Friday, February 17, 2017

Cloud Spanner, Apache Kudu, TensorFlow; Deep Learning is a Hammer in Search of a Nail ( and Why That is Okay )

It is only February, yet we already have a slew of important announcements in Big Data arena. Google made its monster Spanner database available to everybody via Cloud Spanner API. Spanner has a potential to make obsolete armies of inhouse IT staff maintaining primary and DR sites, copying, synchronizing, backing up and restoring, Golden Gating and generally being involved in  futile attempts to serve consistent data across the enterprise.
Spanner is the ultimate database - automatically georeplicated and monstrously scalable, ACID compliant, relational ( SQL support ), in other words it is a true cloud relational database.

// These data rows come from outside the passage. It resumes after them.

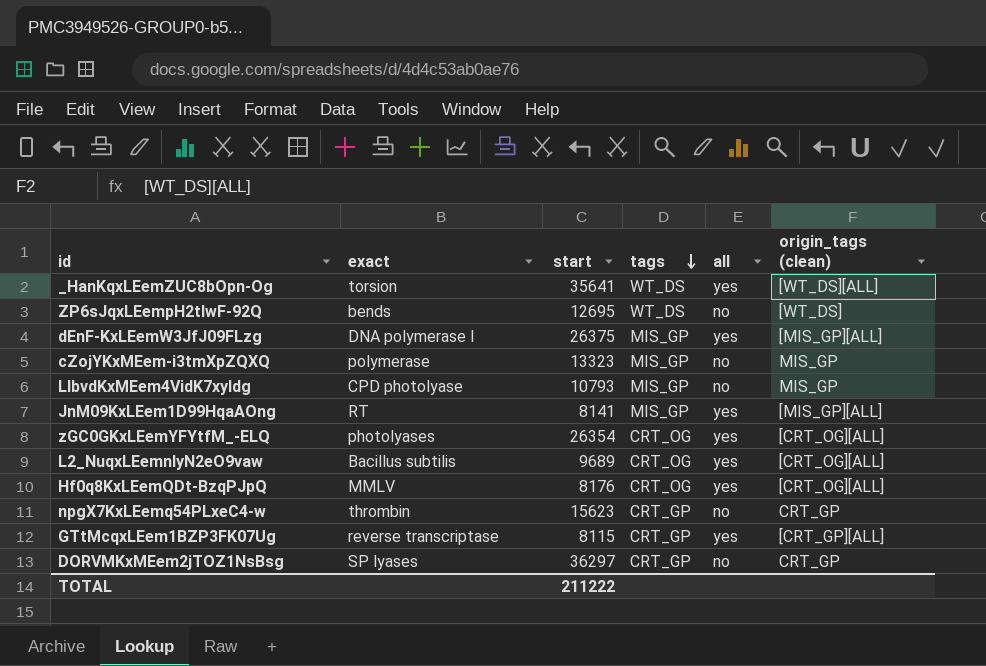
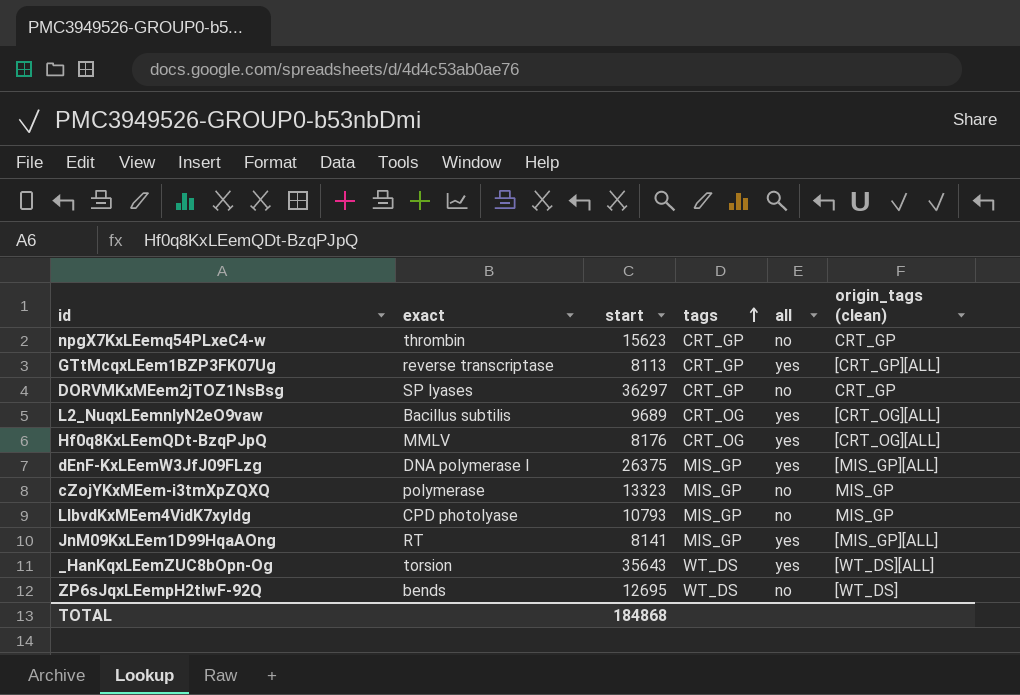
row order: tags descending -> tags ascending
row zGC0GKxLEemYFYtfM_-ELQ: photolyases | 26354 | CRT_OG | yes | [CRT_OG][ALL] -> none
GTtMcqxLEem1BZP3FK07Ug | start: 8115 -> 8113
_HanKqxLEemZUC8bOpn-Og | start: 35641 -> 35643
TOTAL | start: 211222 -> 184868

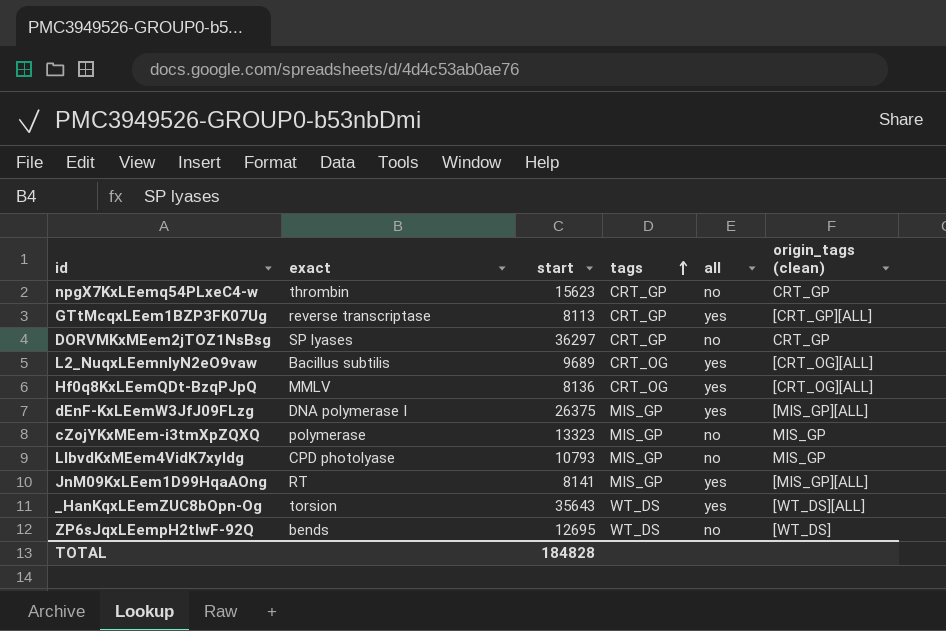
Hf0q8KxLEemQDt-BzqPJpQ | start: 8176 -> 8136
TOTAL | start: 184868 -> 184828

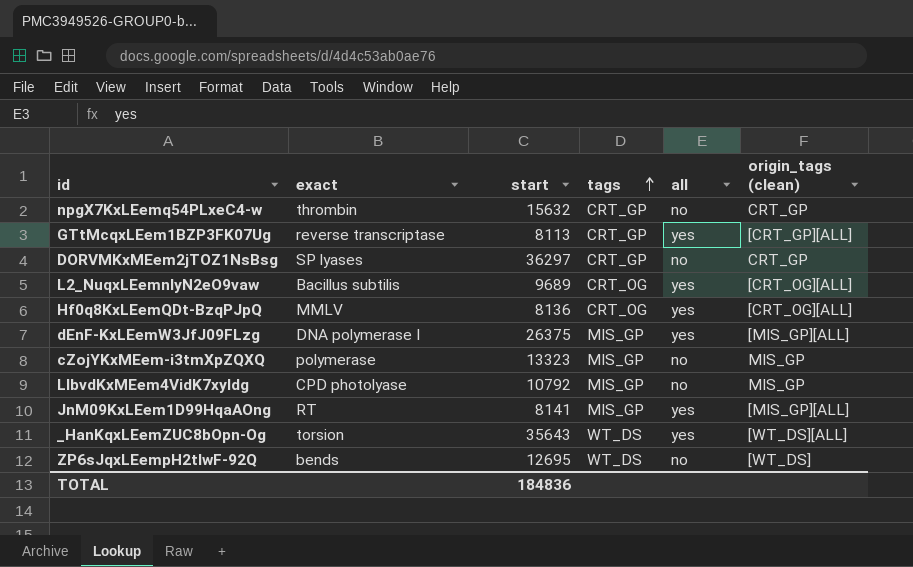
npgX7KxLEemq54PLxeC4-w | start: 15623 -> 15632
LIbvdKxMEem4VidK7xyldg | start: 10793 -> 10792
TOTAL | start: 184828 -> 184836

It might finally push hesitating enterprises into a public cloud arena, as advantages far outweigh general concerns about security and lack of control over data and infrastructure. Spanner is a generational leap over established RDBMS vendor offerings ( Oracle, IBM, Microsoft ).

Another Google driven development is a release of TensorFlow 1.0. It confirms TensorFlow traction and fast pace of innovation, as well as Google's commitment to it, with major performance ( compiler ) and usability ( layers, packaged, prebuilt models, new APIs, integration of Keras with TensorFlow announcement, Estimator API).

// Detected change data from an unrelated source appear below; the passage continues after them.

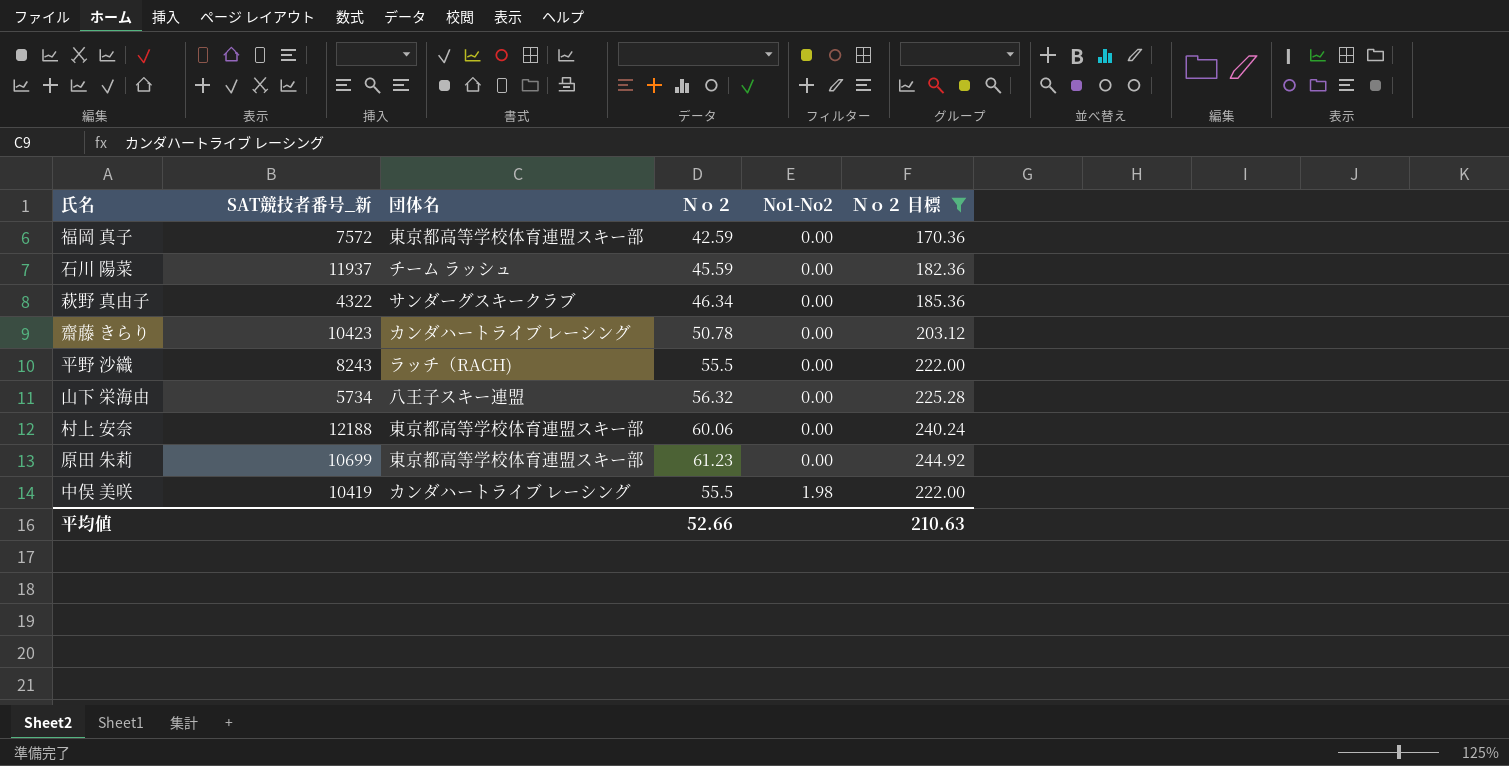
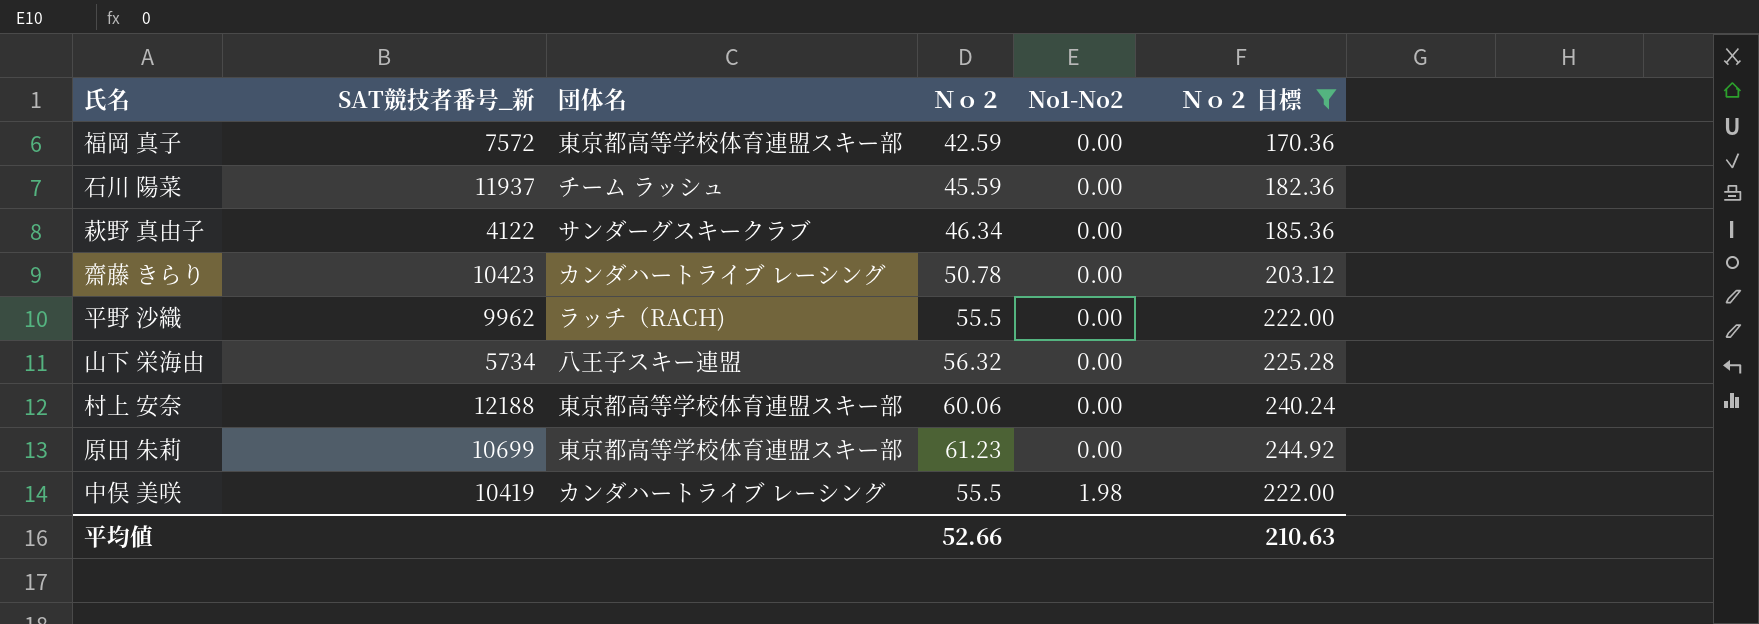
萩野 真由子 | SAT競技者番号_新: 4322 -> 4122
平野 沙織 | SAT競技者番号_新: 8243 -> 9962

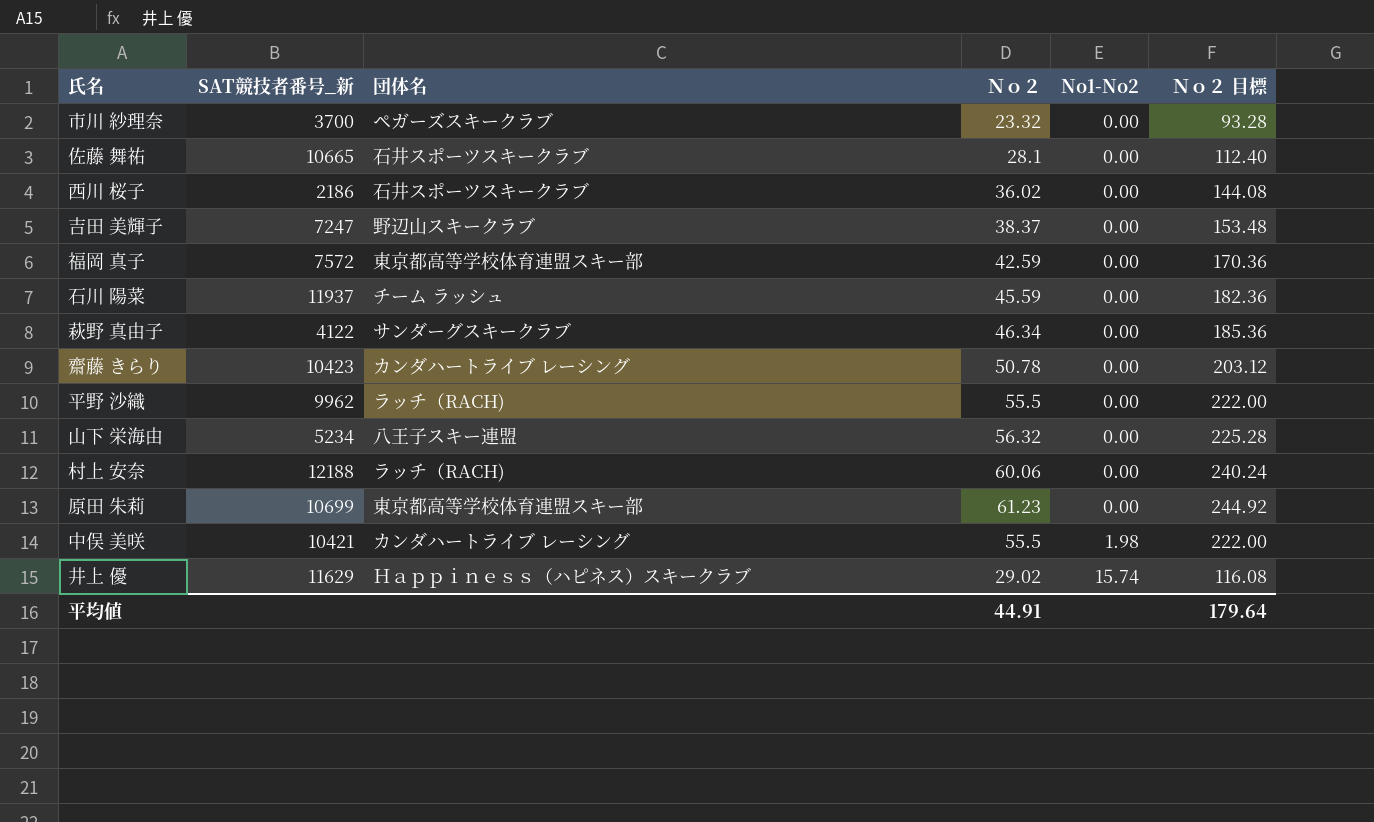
filter: Ｎｏ２ 目標 >= 170.36 -> none
山下 栄海由 | SAT競技者番号_新: 5734 -> 5234
村上 安奈 | 団体名: 東京都高等学校体育連盟スキー部 -> ラッチ（RACH)
中俣 美咲 | SAT競技者番号_新: 10419 -> 10421
平均値 | Ｎｏ２: 52.66 -> 44.91
平均値 | Ｎｏ２ 目標: 210.63 -> 179.64

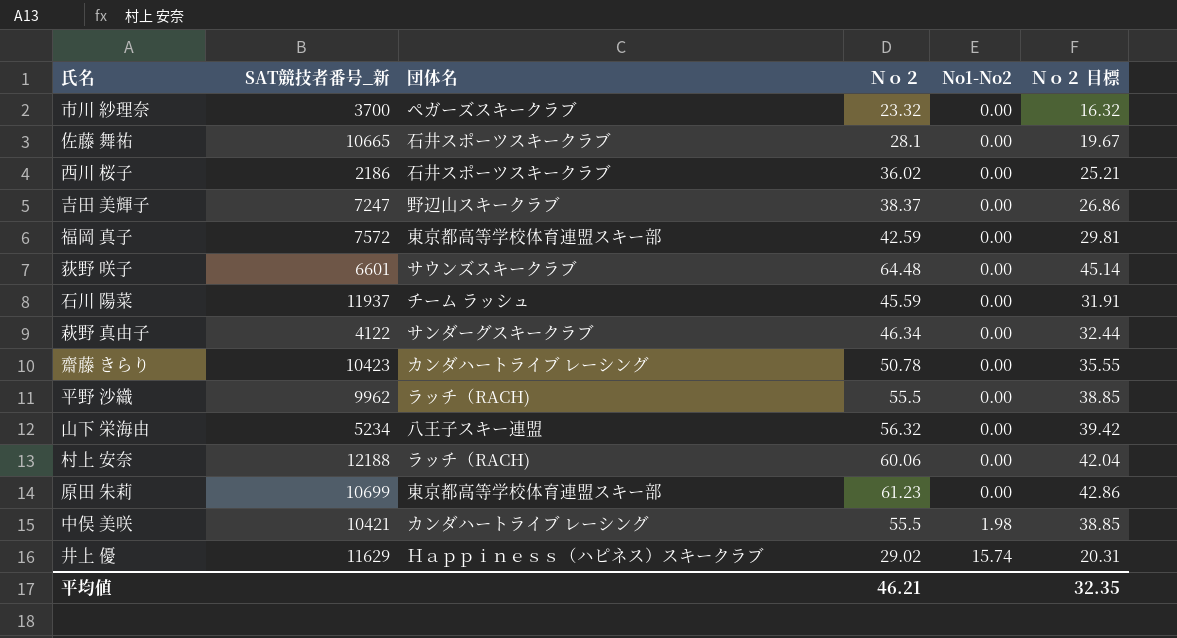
column Ｎｏ２ 目標 | formula: [Ｎｏ２] * 4 -> [Ｎｏ２] * 0.7
row 荻野 咲子: none -> 6601 | サウンズスキークラブ | 64.48 | 0.00 | 45.14
平均値 | Ｎｏ２: 44.91 -> 46.21
平均値 | Ｎｏ２ 目標: 179.64 -> 32.35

In another development Cloudera/Apache announced Apache Kudu 1.0 release. Kudu fills an important gap in Hadoop eco system - it is SQL/ACID compliant engine with random read/write capability. Hadoop/HDFS files can only be appended to ( with the exception of MapR distribution ), which ripples and causes problems through the whole ecosystem ( no updates, indexes, or ugly workarounds for the same). HBase has the ability for random RW, but never caught on, partially because of the lack of SQL interfrace ( Phoenix tried to solve it, but now we are talkiing about scaffold that is too flimsy and fractured, even by Hadoop standards ).
With Kudu we can expect further Hadoop ecosystem onslaught on Teradata, Netezza, Exadata turfs.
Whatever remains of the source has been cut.